If the resistance used results in momentary voluntary failure, the repetition training zone is termed an RM training zone. However, using an RM training zone does not necessarily result in a set to failure. For example, using an 8- to 10RM training zone for 8 repetitions is not training to failure; performing 10 repetitions may bring the person close to failure.

  • Strength is the ability to apply force to either overcome resistance to movement or resist unwanted movement.
  • Maximal strength (MS), also called absolute strength, is the ability to generate maximum force without a time constraint voluntarily.
  • Relative strength (RS) is the ability to apply high force relative to the athlete’s body mass.

A bigger person will tend to be stronger overall (absolute strength) but smaller people often express greater amounts of strength relative to their own body weight. In the same example, the person squatting 200 kg, might be 200 kg themselves, so basically, 1 kg is lifted per kg of the person’s body weight.If the 150 kg squatter, is only 100 kg, then 1.5kg per kg of body weight is lifted. The 150 kg could have more relative strength and effectively he is stronger than the first one.

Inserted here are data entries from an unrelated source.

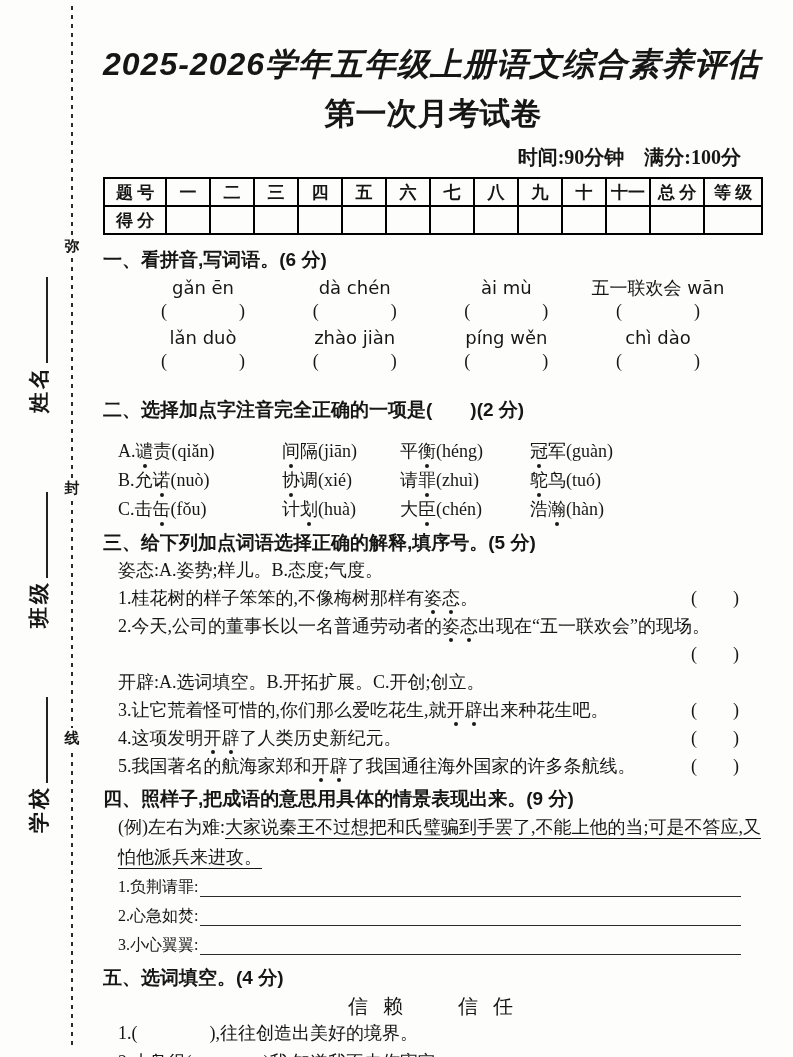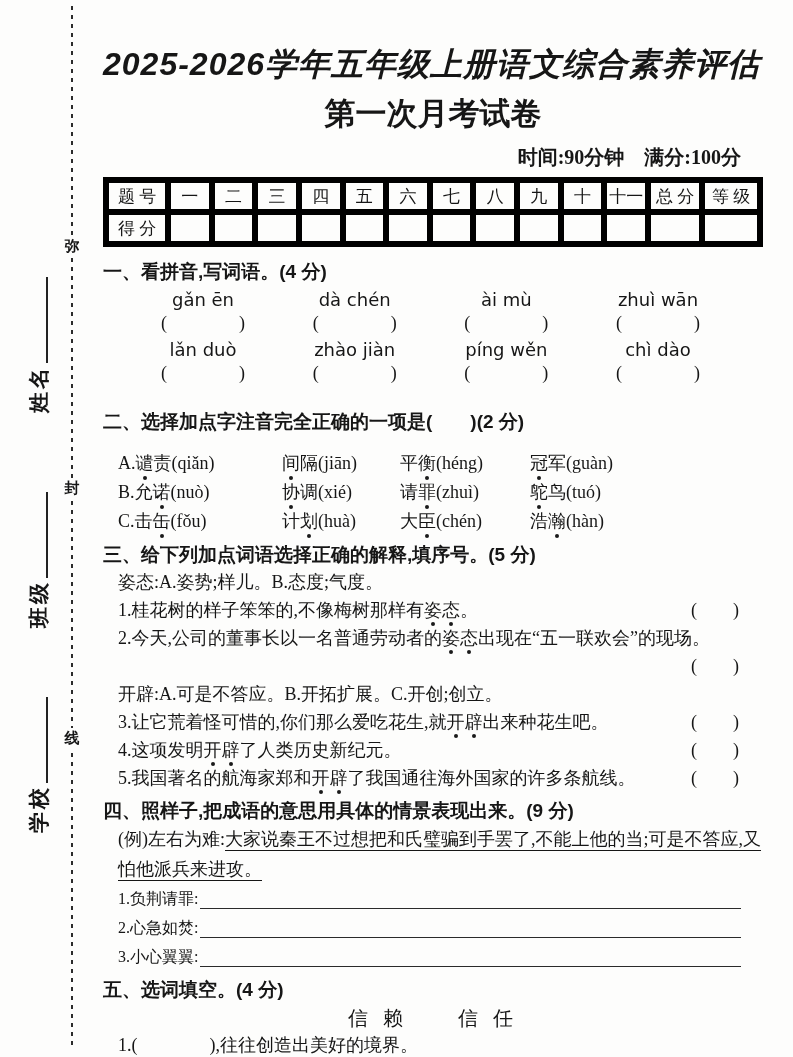--- a/index.html
+++ b/index.html
@@ -24,8 +24,8 @@
   .meta{display:flex;justify-content:flex-end;gap:20px;font-size:20px;font-weight:bold;
     padding-right:22px;margin-top:6px;line-height:28px;}
   table.score{width:100%;border-collapse:collapse;margin-top:6px;table-layout:fixed;}
-  table.score th,table.score td{border:6px solid #000000;height:26px;text-align:center;
-    font-size:17px;font-weight:normal;padding:0;}
+  table.score th,table.score td{border:2px solid #000000;height:26px;text-align:center;
+    font-size:17px;font-weight:bold;padding:0;}
   table.score col.c-first{width:62px;} table.score col.c-sum{width:54px;}
   table.score col.c-grade{width:58px;}
   .sec-h{font-family:"Liberation Sans","DejaVu Sans",sans-serif;font-weight:bold;

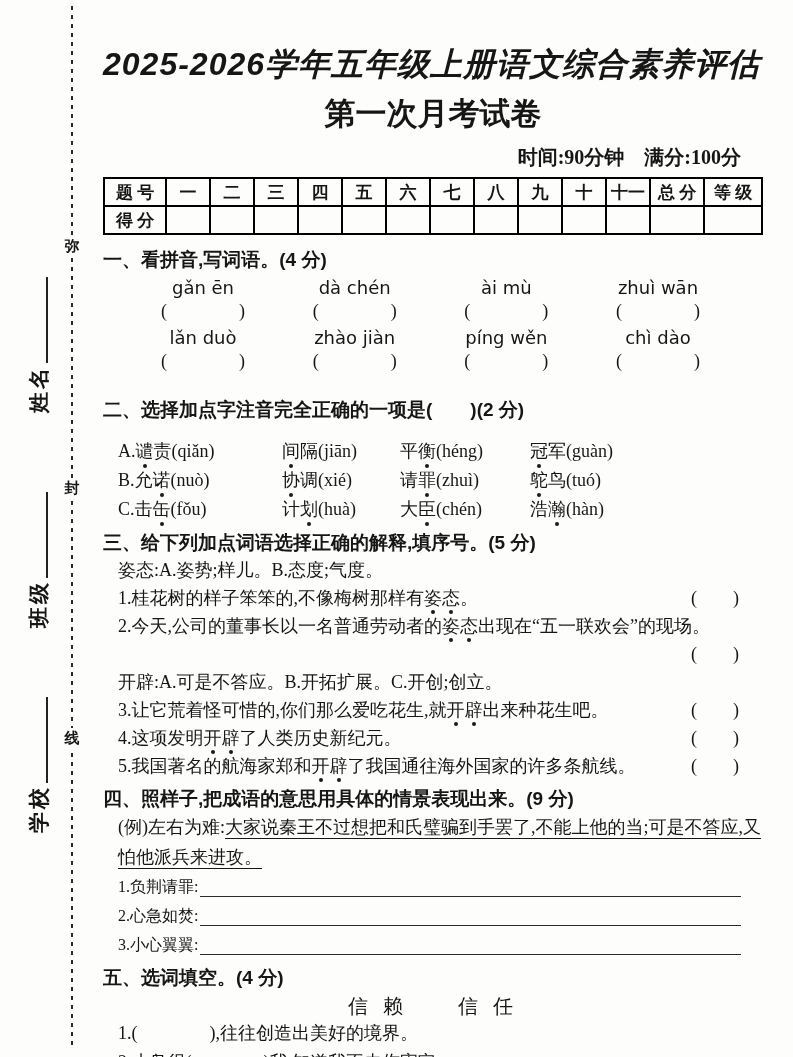--- a/index.html
+++ b/index.html
@@ -141,7 +141,7 @@
     </tbody>
       </table>
 
-    <div class="sec-h">一、看拼音,写词语。(4 分)</div>
+    <div class="sec-h">一、看拼音,写词语。(6 分)</div>
     <div class="pin-grid">
       <div class="pword">
         <div class="py">gǎn ēn</div>

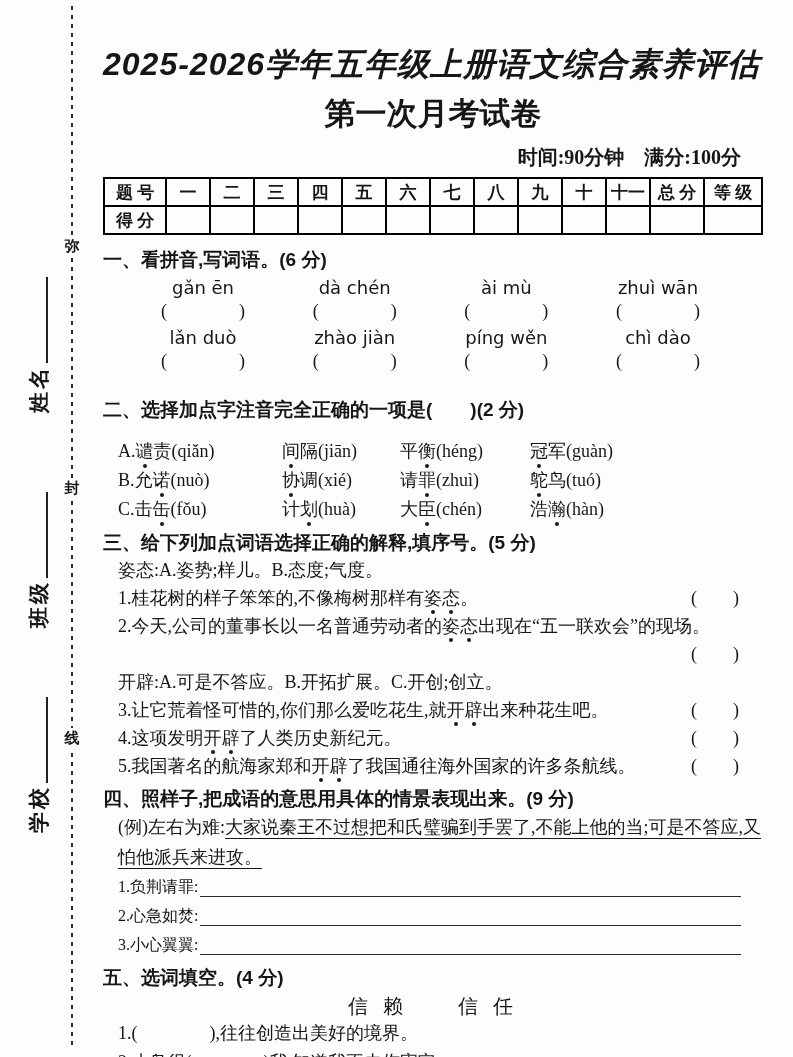--- a/index.html
+++ b/index.html
@@ -156,7 +156,7 @@
         <div class="par">(　　　　)</div>
       </div>
       <div class="pword">
-        <div class="py">zhuì wān</div>
+        <div class="py">五一联欢会 wān</div>
         <div class="par">(　　　　)</div>
       </div>
     </div>

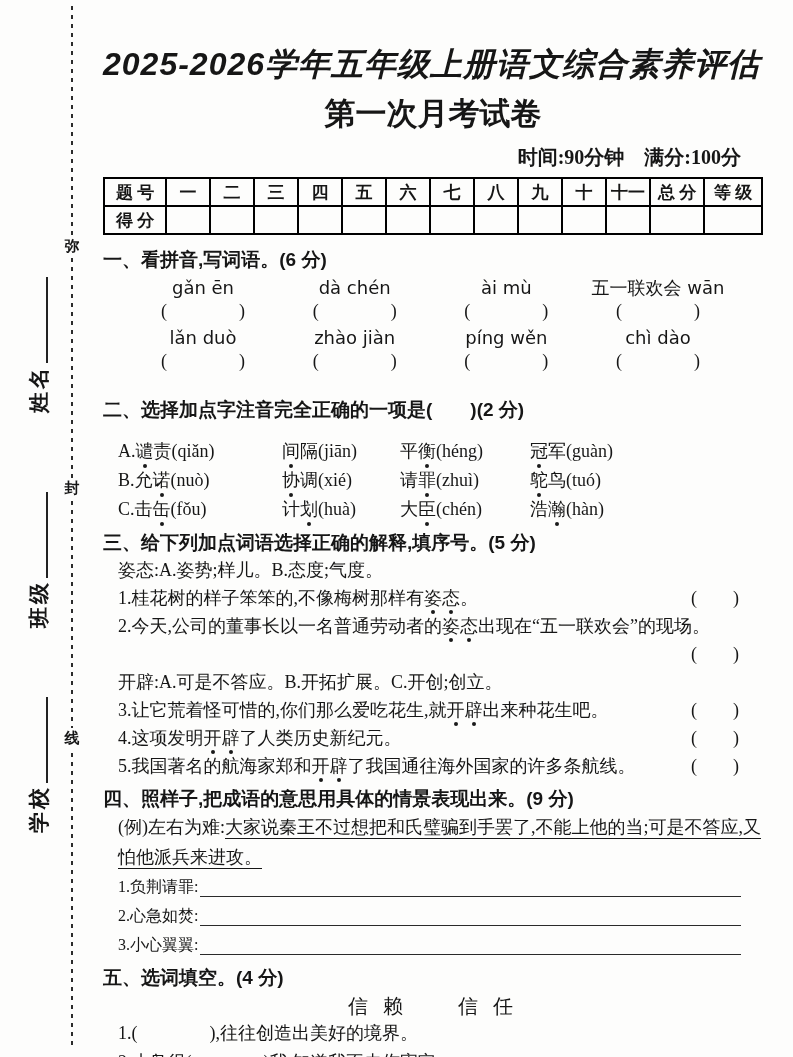--- a/index.html
+++ b/index.html
@@ -209,7 +209,7 @@
     <div class="ansline">
       <span class="ansblank">(　　)</span>
     </div>
-    <div class="bodyline">开辟:A.可是不答应。B.开拓扩展。C.开创;创立。</div>
+    <div class="bodyline">开辟:A.选词填空。B.开拓扩展。C.开创;创立。</div>
     <div class="qrow">
       <span class="qtext">3.让它荒着怪可惜的,你们那么爱吃花生,就<span class="dc">开</span><span class="dc">辟</span>出来种花生吧。</span>
       <span class="ansblank">(　　)</span>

  • Power (P) is the rate of performing work, the ability to apply force with speed (force × velocity).
  • Maximum power (Pmax) is the maximal power attained during the entire concentric range of movement.
  • Peak power is the highest power episode of force × velocity, typically for only a few milliseconds.
  • Explosive strength (ES) is a subquality of power but is best differentiated as the ability to overcome heavy resistance with speed. (Power is overcoming any resistance with speed, particularly medium to lighter resistances.)
  • Speed strength is a subquality of power but is best differentiated as the ability to rapidly apply lower levels of force.
  • Reactive strength is the ability of the musculotendinous unit to produce a powerful concentric contraction after a rapid eccentric contraction. Reactive-strength training is commonly referred to as “plyometrics.” Originally termed the “shock” method in Russia, plyometrics is a method of jump training that involves an eccentric shock stimulation to the musculotendinous unit (ie, depth jumps, drop jumps).
  • Strength endurance (SE) is the ability to apply levels of force for a prolonged period without decay. Or refers to the number of repetitions an individual can do with a fixed weight or a fixed % of 1RM.

References:

  1. Zatsiorsky VM, Kraemer WJ.  Science and Practice of Strength Training. Champaign, IL: Human Kinetics; 2004.
  2. Verkhoshanky Y, Verkhoshanky  N.  Special Strength Training Manual for Coaches. Rome, Italy: Verkhoshansky SSTM; 2011:274.
  3. Kraemer WJ, Deschenes MR, Fleck SJ. Physiological adaptations to resistance exercise. Implications for athletic conditioning. Sports Med. 1988;6(4):246–56.
  4. Stephen P. Bird, Kyle M. Tarpenning and Frank E. Marino. Designing Resistance Training Programmes to Enhance Muscular Fitness.Sports Med 2005; 35 (10): 841-851
  5. Kraemer WJ, Ratamess NA. Fundamentals of resistance training: progression and exercise prescription. Med Sci Sports Exerc. 2004;36:674-688.
  6. Designing resistance training programs / Steven J. Fleck, William J. Kraemer. — Fourth edition.